[Change detection data]
_____
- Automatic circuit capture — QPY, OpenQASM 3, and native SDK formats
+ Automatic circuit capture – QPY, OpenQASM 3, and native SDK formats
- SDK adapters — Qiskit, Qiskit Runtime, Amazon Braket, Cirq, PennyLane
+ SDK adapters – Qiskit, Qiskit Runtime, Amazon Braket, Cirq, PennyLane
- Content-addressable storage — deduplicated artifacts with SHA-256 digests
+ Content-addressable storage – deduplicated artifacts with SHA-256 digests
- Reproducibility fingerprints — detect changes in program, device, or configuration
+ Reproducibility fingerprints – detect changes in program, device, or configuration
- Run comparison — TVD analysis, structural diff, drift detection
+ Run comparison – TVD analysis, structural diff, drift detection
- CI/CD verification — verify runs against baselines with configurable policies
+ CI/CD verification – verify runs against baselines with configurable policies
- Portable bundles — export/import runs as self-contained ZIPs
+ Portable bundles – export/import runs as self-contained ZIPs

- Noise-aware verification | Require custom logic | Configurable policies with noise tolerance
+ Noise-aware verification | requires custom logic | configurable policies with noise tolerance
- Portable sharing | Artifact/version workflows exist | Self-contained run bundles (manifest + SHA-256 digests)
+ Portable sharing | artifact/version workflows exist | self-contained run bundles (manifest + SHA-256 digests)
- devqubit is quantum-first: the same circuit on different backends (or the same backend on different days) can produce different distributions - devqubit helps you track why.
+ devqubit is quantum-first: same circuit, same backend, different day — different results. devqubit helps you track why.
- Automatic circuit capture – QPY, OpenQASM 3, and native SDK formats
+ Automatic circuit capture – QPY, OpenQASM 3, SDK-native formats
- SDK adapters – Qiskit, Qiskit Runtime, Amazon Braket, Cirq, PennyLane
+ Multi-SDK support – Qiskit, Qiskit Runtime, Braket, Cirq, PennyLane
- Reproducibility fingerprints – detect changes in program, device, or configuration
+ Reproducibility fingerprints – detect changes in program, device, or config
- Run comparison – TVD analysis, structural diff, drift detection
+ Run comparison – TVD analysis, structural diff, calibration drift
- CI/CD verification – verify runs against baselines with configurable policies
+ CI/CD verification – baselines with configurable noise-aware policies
_____
Reproduce each line from the data that has "Runtime" in it.

- SDK adapters — Qiskit, Qiskit Runtime, Amazon Braket, Cirq, PennyLane
+ SDK adapters – Qiskit, Qiskit Runtime, Amazon Braket, Cirq, PennyLane
- SDK adapters – Qiskit, Qiskit Runtime, Amazon Braket, Cirq, PennyLane
+ Multi-SDK support – Qiskit, Qiskit Runtime, Braket, Cirq, PennyLane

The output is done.